There are potential limitations and challenges with MERIT. One potential limitation of this clinical trial may occur if the rate of TTIs in our study is lower than expected. However, we used conservative estimates for all of the TTIs. The study is also powered off the combined outcome of multiple TTIs, and the study power, at 97%, is robust to lower-than-expected incidence for any of these TTIs. In addition, there are risks of poor follow-up or participant loss due to mortality since many of the Ugandan patients requiring blood transfusion are very sick. However, MU-JHU closely engages study subjects and consistently has a < 10% loss with clinical trials requiring a 1–2-year follow-up. In addition, monitoring the blood inventory for both standard WB and Mirasol-treated WB is a challenge as the Mirasol-treated units only have a shelf life of 21 days (the same was adopted for the standard units to maintain blinding). Finally, the COVID-19 pandemic has affected all research globally and has not spared the MERIT trial; not only has it meant that the study staff are at risk of contracting the SARS-CoV2 virus while executing their duties, but the lock-downs and travel restrictions have meant scale down of activities at the recruitment sites and difficulties following participants that have to be overcome.

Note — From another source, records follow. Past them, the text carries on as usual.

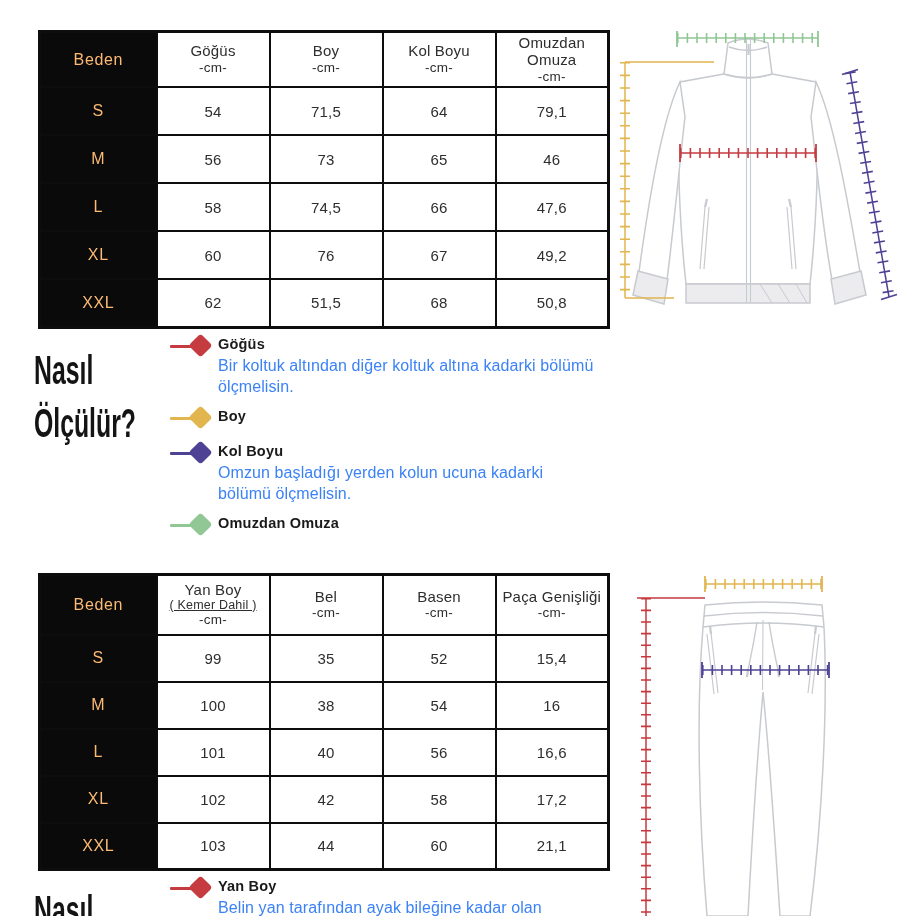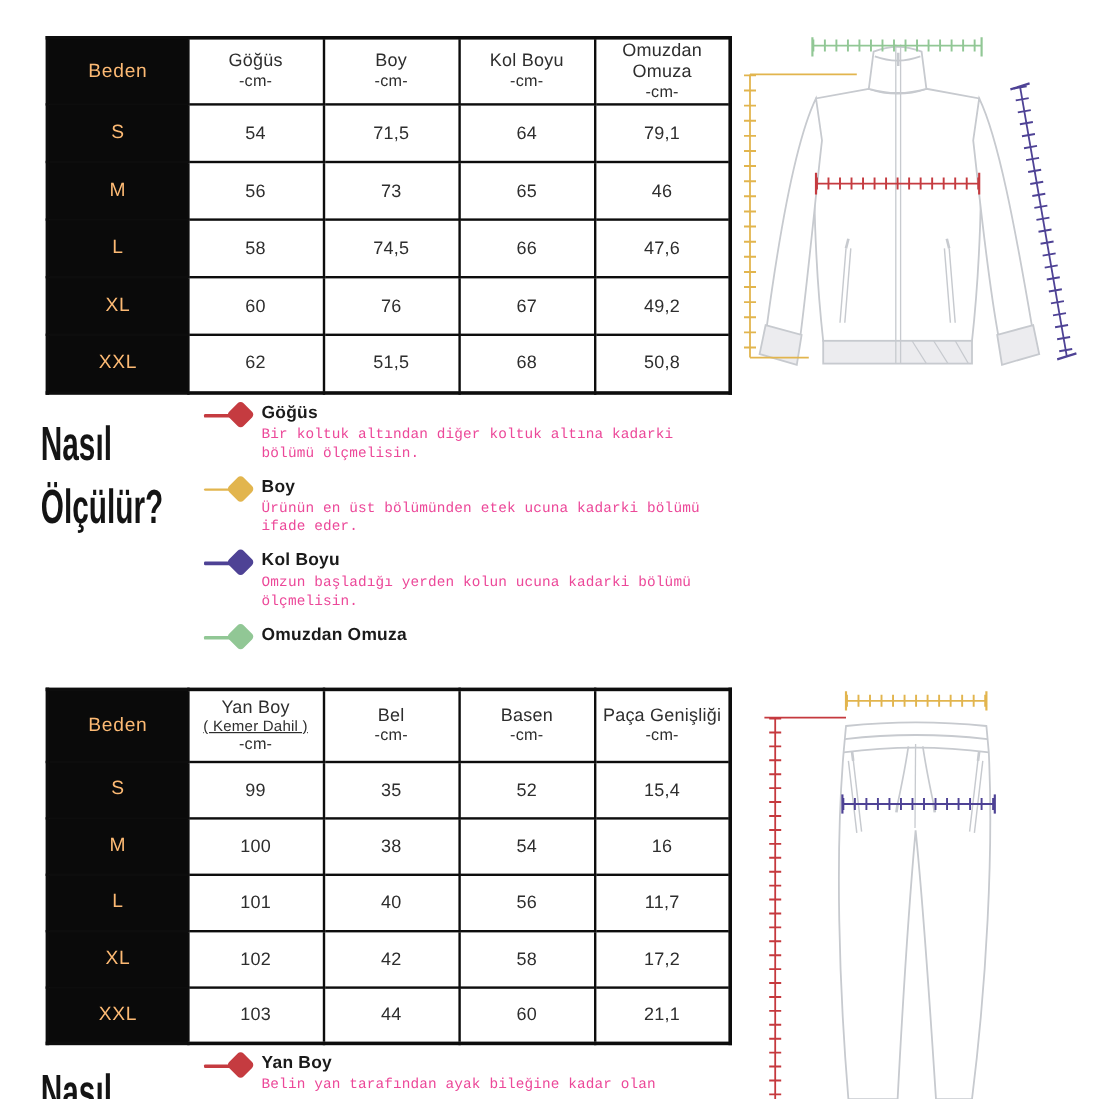--- a/index.html
+++ b/index.html
@@ -51,7 +51,7 @@
     border-radius:3.5px; transform:rotate(45deg);
   }
   .legend-title { font-weight:700; font-size:14.5px; color:#1a1a1a; margin-bottom:3px; letter-spacing:.2px; }
-  .legend-desc  { font-size:12px; color:#ec4899; line-height:1.32; max-width:382px; letter-spacing:.1px;font-family:Liberation Mono, monospace; }
+  .legend-desc  { font-size:16px; color:#3b82f6; line-height:1.32; max-width:382px; letter-spacing:.1px; }
 
   svg.garment { position:absolute; }
 </style>

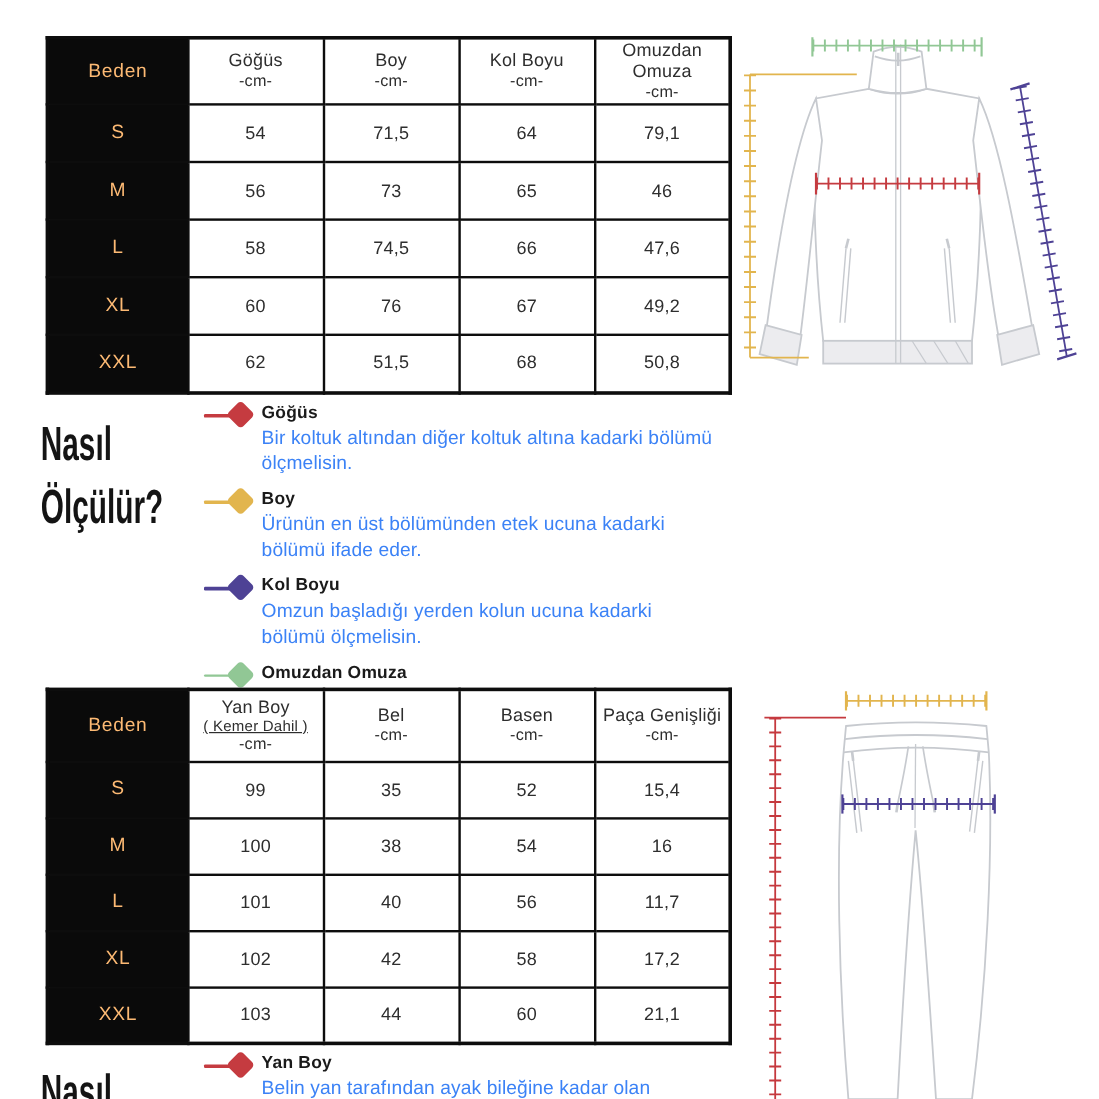--- a/index.html
+++ b/index.html
@@ -196,7 +196,6 @@
       </div>
       <div class="legend-text">
         <div class="legend-title">Boy</div>
-        <div class="legend-desc">Ürünün en üst bölümünden etek ucuna kadarki bölümü ifade eder.</div>
       </div>
     </div>
     <div class="legend-item">

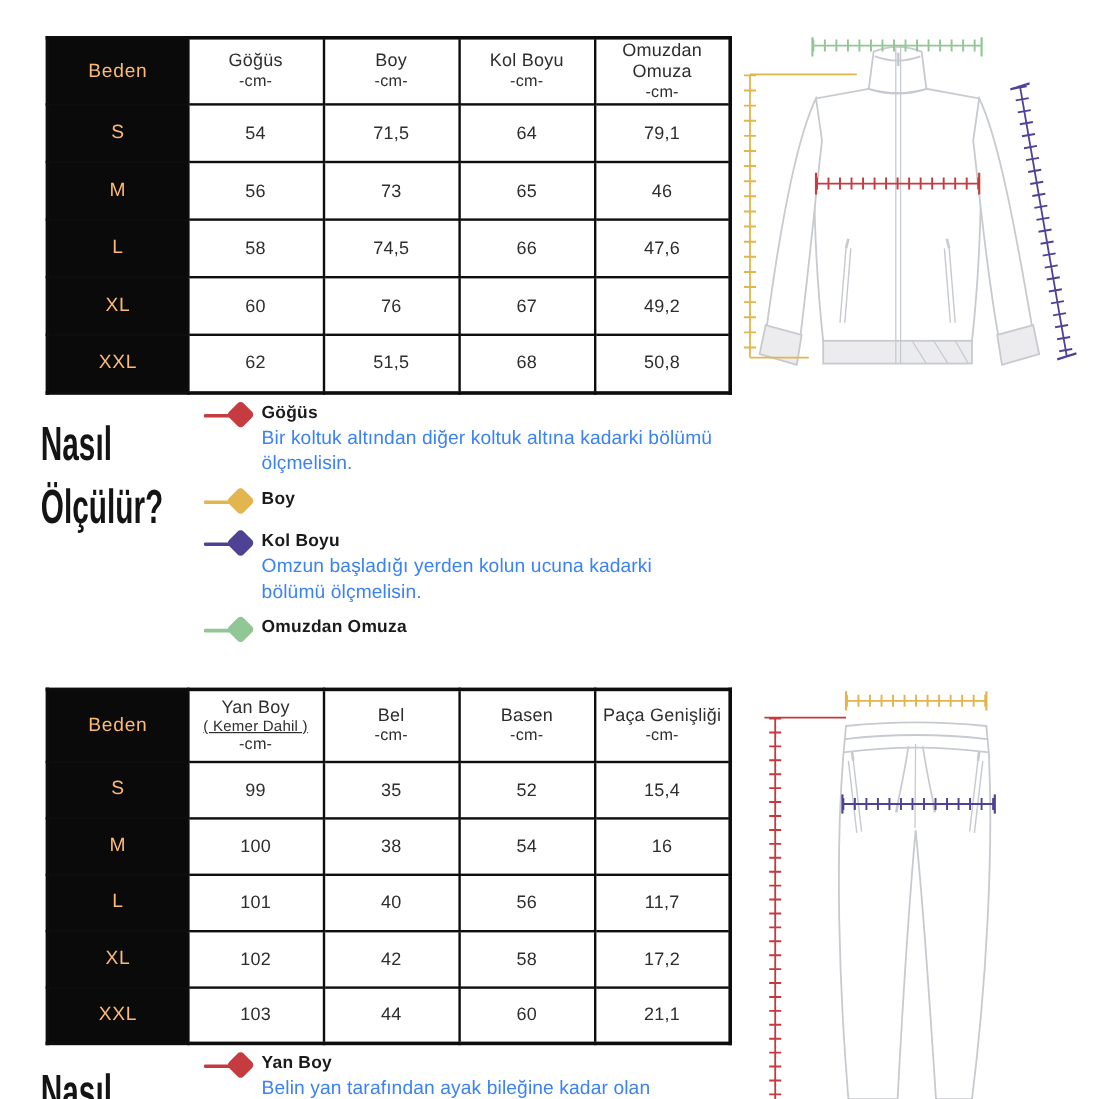--- a/index.html
+++ b/index.html
@@ -269,7 +269,7 @@
         <td>101</td>
         <td>40</td>
         <td>56</td>
-        <td>11,7</td>
+        <td>16,6</td>
       </tr>
       <tr>
         <th class="size-col">XL</th>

The MERIT trial will assess the efficacy of Mirasol PRT to reduce or eliminate TTIs from WB particularly in a resource-limited environment. If the trial demonstrates efficacy, PRT technology may represent a cost-effective, easy-to-use, and feasible technology whose implementation might improve the health of people especially in resource-limited settings or where a full blood screening program is not available.

Trial status

The trial began recruitment at the beginning of the COVID-19 pandemic (November 2019), has recruited > 700 participants of the 2000 planned participants, and is expected to run till 2024. Since the statistical analysis plan was still being finalized, the protocol is just now being submitted.